**PROBLEM STATEMENT**
Find the line with "Solar Gen (MU)* | NER: none -> 0.03" in the entries below. Repeat it, every following line, and the line with "row order: Item ascending -> NR ascending", exactly and with nothing added.

**Excerpts from a dataset**
☆ ☆ ☆ ☆ ☆ ☆ ☆
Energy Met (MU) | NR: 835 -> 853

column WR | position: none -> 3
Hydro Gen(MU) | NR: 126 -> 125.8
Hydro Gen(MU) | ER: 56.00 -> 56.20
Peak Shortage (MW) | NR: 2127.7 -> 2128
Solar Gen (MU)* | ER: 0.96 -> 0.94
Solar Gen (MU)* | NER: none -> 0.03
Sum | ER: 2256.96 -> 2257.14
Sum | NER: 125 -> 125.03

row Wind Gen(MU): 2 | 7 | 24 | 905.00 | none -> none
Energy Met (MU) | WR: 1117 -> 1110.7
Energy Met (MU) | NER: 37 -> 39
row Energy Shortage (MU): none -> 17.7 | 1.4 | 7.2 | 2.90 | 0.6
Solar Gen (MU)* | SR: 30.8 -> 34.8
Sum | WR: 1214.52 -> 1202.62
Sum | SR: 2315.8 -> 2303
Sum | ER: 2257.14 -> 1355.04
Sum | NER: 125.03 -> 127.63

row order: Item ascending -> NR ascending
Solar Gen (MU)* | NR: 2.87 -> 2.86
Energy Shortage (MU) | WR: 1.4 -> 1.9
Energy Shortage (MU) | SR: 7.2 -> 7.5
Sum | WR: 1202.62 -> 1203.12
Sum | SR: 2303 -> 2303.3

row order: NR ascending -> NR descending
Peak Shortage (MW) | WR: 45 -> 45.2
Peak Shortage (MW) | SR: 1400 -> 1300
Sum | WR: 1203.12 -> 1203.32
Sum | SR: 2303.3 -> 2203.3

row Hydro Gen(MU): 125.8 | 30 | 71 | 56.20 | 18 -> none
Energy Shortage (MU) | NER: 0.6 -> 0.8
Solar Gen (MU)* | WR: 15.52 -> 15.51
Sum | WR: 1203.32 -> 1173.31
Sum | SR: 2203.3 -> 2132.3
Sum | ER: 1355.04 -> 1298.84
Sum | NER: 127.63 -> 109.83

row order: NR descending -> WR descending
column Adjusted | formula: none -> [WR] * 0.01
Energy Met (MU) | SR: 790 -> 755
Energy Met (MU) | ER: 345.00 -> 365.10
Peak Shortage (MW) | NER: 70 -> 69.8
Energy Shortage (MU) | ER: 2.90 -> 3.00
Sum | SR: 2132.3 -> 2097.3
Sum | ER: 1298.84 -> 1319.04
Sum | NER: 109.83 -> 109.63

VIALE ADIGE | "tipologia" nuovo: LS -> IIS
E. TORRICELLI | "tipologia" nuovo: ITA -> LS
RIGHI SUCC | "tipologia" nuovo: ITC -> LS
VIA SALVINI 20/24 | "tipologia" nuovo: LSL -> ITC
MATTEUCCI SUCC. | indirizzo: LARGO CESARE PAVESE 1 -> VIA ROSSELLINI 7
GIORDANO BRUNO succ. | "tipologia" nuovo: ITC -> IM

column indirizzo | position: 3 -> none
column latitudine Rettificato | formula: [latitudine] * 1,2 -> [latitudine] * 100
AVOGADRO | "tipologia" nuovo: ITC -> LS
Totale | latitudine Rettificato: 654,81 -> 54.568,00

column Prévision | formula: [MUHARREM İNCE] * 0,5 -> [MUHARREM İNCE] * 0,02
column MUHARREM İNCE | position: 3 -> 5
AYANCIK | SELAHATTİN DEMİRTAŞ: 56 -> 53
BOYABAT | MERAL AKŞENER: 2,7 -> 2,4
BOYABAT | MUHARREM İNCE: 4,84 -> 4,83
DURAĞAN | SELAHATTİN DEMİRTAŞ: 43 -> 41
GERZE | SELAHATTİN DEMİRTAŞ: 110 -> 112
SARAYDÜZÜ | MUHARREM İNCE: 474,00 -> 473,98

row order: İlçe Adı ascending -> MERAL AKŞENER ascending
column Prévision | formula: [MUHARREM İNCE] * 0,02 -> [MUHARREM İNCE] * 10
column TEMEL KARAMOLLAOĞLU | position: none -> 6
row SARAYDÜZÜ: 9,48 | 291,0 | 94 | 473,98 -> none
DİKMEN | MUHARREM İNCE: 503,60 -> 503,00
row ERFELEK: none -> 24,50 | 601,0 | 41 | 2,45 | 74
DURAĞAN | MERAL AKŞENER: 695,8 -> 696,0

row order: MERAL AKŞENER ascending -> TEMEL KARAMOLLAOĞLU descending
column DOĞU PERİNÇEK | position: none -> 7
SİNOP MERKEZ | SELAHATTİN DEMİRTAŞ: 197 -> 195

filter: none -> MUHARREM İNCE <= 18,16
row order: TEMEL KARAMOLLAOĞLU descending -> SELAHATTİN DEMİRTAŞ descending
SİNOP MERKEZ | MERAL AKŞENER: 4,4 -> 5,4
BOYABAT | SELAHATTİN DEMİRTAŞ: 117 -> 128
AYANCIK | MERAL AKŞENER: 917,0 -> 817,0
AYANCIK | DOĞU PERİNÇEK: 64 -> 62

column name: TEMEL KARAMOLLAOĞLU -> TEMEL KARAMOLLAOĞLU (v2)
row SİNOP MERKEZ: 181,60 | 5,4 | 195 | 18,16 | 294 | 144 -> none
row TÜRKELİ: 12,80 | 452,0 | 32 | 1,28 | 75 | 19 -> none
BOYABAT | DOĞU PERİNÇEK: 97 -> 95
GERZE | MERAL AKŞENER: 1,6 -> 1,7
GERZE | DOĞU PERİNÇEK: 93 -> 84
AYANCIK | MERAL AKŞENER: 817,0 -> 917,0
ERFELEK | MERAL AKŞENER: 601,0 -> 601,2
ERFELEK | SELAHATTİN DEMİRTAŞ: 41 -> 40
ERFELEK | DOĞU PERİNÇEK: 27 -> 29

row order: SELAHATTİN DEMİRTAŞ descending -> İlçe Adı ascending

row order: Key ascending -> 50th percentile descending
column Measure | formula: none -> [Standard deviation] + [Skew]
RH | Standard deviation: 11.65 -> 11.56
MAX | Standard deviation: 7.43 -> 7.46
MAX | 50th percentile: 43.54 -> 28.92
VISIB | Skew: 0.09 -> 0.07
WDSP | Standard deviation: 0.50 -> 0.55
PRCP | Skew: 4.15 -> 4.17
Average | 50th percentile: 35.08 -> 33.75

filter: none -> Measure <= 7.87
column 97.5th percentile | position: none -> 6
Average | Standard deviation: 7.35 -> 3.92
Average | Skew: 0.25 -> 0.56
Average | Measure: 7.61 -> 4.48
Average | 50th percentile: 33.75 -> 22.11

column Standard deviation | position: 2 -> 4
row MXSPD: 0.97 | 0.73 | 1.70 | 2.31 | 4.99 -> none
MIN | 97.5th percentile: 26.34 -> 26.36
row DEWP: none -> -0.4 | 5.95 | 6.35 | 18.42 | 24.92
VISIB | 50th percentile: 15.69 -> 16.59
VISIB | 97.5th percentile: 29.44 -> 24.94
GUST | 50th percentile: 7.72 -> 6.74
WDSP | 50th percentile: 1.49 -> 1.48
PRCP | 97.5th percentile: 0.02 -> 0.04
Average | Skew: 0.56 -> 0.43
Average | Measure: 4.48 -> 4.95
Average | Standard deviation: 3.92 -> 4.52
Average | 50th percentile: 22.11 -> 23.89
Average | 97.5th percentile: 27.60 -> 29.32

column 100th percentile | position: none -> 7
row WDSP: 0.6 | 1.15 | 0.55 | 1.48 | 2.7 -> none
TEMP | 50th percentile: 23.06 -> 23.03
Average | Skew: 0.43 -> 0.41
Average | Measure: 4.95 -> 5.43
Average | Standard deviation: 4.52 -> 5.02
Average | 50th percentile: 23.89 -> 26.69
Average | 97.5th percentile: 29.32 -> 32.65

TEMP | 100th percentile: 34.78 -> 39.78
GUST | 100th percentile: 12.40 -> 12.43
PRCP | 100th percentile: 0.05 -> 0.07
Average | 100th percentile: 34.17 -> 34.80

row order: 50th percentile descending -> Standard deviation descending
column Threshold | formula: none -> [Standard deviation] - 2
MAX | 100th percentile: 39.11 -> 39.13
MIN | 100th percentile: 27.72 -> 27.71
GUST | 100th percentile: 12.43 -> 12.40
☆ ☆ ☆ ☆ ☆ ☆ ☆
**FINISHED EXERCISE**
Solar Gen (MU)* | NER: none -> 0.03
Sum | ER: 2256.96 -> 2257.14
Sum | NER: 125 -> 125.03

row Wind Gen(MU): 2 | 7 | 24 | 905.00 | none -> none
Energy Met (MU) | WR: 1117 -> 1110.7
Energy Met (MU) | NER: 37 -> 39
row Energy Shortage (MU): none -> 17.7 | 1.4 | 7.2 | 2.90 | 0.6
Solar Gen (MU)* | SR: 30.8 -> 34.8
Sum | WR: 1214.52 -> 1202.62
Sum | SR: 2315.8 -> 2303
Sum | ER: 2257.14 -> 1355.04
Sum | NER: 125.03 -> 127.63

row order: Item ascending -> NR ascending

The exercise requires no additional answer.